**What you should do**
Among the records below, find the lines with the word "boxed" and copy them.

**The input**
%%
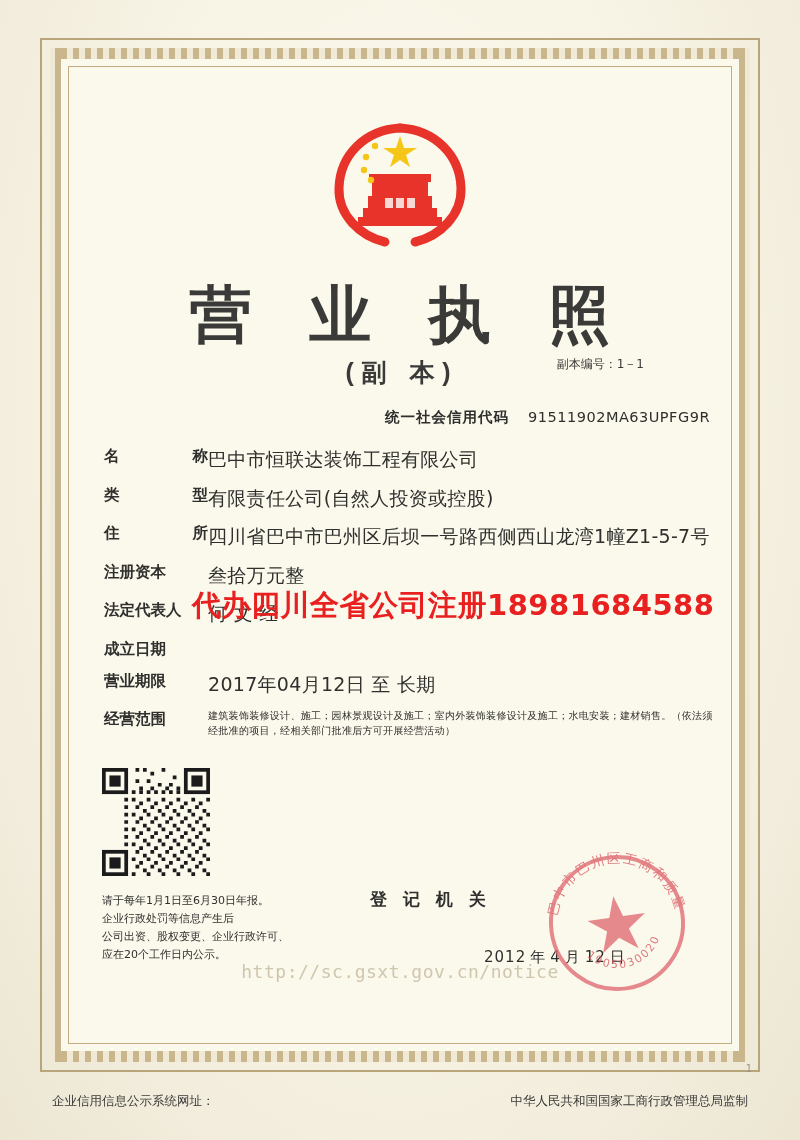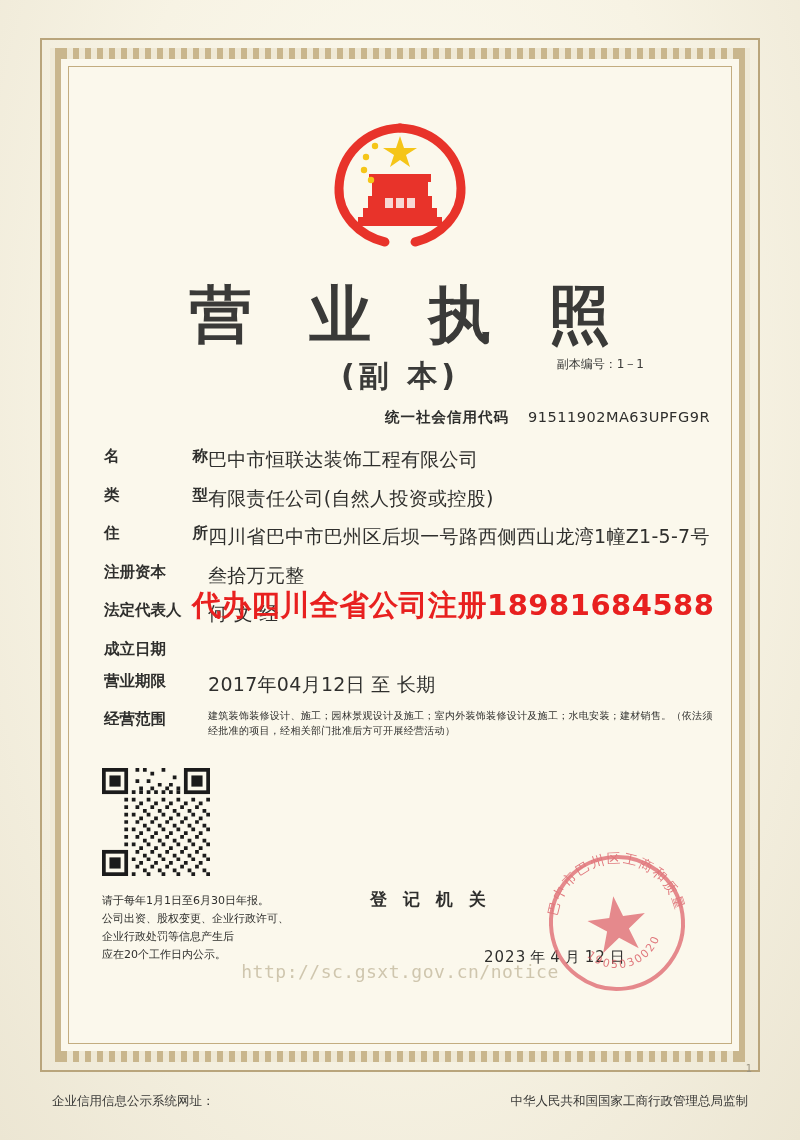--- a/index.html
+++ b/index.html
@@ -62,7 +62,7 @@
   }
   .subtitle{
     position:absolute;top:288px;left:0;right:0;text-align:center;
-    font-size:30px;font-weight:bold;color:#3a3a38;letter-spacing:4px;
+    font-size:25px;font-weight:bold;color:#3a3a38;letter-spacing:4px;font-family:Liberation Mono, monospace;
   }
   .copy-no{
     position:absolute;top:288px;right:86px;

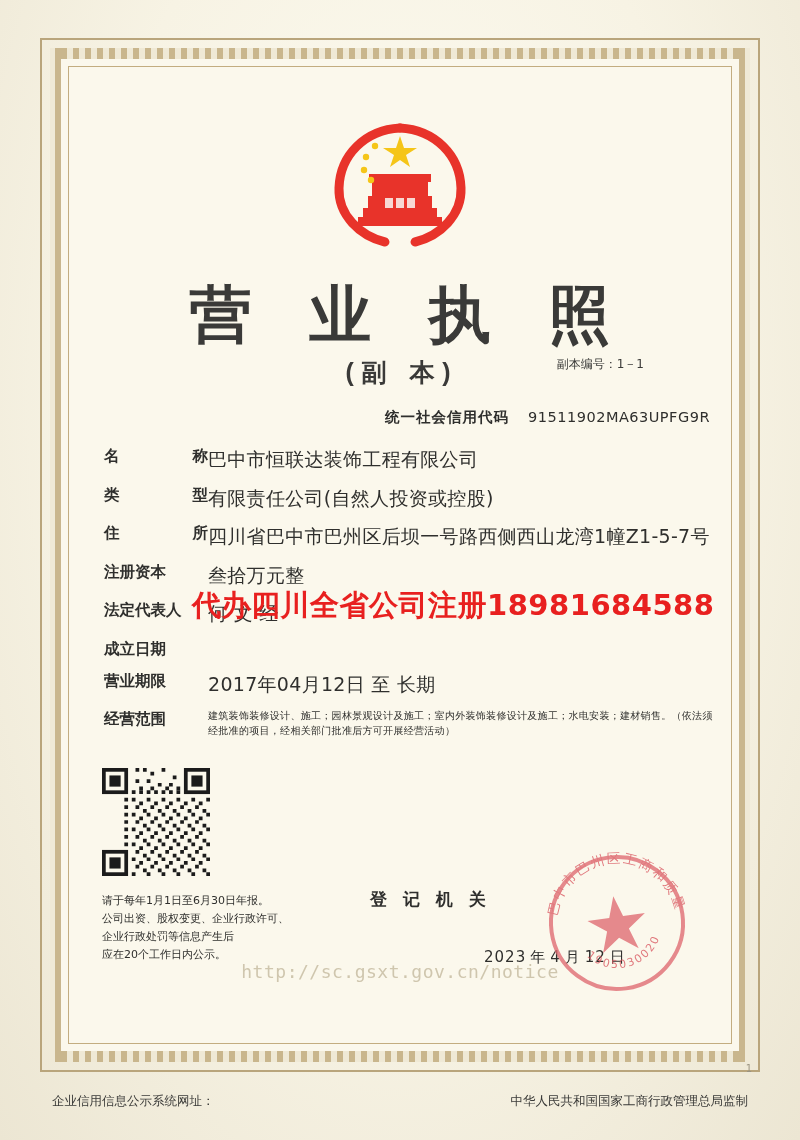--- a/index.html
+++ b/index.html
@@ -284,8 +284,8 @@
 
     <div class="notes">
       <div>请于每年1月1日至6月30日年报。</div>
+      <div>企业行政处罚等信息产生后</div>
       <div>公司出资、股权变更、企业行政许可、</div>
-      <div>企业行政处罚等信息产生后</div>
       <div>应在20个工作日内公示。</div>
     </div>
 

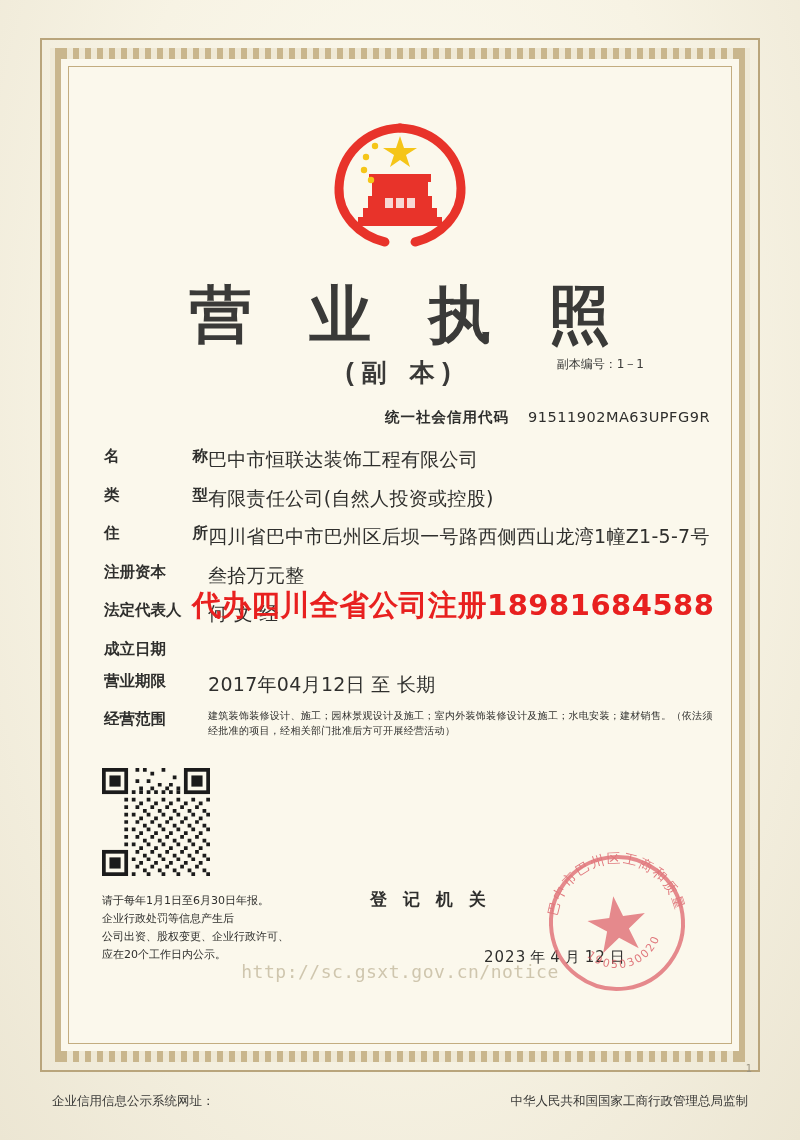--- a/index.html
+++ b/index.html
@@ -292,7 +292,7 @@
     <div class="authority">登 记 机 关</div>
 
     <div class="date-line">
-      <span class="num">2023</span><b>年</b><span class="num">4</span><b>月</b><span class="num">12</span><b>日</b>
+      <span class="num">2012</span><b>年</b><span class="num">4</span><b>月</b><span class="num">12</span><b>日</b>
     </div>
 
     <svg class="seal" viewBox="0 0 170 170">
%%
%%
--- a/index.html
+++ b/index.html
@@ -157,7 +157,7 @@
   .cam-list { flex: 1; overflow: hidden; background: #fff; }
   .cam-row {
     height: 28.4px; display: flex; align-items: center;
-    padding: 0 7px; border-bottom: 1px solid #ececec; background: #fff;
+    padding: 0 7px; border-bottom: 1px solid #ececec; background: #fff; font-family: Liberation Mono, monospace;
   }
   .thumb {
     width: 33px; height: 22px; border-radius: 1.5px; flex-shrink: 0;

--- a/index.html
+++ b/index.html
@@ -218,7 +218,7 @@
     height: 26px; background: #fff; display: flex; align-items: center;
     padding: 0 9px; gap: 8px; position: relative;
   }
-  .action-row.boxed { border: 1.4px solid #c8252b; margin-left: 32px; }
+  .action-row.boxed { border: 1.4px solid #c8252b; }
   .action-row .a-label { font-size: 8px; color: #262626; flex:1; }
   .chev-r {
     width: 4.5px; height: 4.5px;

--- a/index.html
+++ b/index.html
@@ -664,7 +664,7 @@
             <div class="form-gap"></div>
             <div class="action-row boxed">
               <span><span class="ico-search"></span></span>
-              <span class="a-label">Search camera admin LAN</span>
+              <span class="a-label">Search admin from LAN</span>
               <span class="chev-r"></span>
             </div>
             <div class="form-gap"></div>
%%
%%
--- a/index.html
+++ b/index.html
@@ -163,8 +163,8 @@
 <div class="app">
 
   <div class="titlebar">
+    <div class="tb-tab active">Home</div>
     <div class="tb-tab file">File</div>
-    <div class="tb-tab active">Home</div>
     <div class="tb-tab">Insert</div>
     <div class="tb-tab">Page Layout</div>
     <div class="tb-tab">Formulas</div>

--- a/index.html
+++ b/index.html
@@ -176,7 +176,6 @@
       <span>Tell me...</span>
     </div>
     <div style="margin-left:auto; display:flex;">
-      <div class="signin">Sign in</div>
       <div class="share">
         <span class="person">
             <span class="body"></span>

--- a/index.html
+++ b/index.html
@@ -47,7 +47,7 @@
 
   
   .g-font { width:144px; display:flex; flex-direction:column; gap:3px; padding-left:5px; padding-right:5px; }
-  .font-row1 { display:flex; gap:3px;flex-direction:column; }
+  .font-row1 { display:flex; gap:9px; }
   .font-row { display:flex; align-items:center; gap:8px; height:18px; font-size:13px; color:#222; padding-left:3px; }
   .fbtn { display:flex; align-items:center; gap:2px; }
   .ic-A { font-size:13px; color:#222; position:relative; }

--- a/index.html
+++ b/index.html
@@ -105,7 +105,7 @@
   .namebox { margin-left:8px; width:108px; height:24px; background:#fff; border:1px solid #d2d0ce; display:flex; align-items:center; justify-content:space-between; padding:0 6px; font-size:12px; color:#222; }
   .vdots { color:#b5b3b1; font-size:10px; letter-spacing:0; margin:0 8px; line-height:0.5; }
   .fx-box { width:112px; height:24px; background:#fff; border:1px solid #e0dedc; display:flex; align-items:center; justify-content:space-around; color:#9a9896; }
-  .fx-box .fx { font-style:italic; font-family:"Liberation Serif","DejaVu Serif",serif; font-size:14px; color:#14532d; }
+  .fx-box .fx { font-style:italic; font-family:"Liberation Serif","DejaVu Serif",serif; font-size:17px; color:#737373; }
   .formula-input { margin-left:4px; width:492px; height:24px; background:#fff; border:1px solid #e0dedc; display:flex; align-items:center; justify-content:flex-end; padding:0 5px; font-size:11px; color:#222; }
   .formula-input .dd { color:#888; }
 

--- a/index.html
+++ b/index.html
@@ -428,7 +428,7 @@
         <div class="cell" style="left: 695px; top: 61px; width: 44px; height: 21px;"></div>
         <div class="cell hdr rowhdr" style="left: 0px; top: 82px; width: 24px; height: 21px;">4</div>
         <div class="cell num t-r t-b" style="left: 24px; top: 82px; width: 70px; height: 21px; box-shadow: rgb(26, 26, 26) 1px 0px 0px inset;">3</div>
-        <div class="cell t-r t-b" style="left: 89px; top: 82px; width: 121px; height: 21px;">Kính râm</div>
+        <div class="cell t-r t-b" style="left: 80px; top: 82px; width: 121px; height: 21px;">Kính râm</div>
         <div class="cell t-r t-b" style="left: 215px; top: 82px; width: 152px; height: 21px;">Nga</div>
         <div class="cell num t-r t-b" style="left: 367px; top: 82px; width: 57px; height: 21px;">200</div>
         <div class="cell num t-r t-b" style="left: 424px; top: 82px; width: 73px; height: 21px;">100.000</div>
%%
**Task solution**
-  .action-row.boxed { border: 1.4px solid #c8252b; margin-left: 32px; }
+  .action-row.boxed { border: 1.4px solid #c8252b; }
             <div class="action-row boxed">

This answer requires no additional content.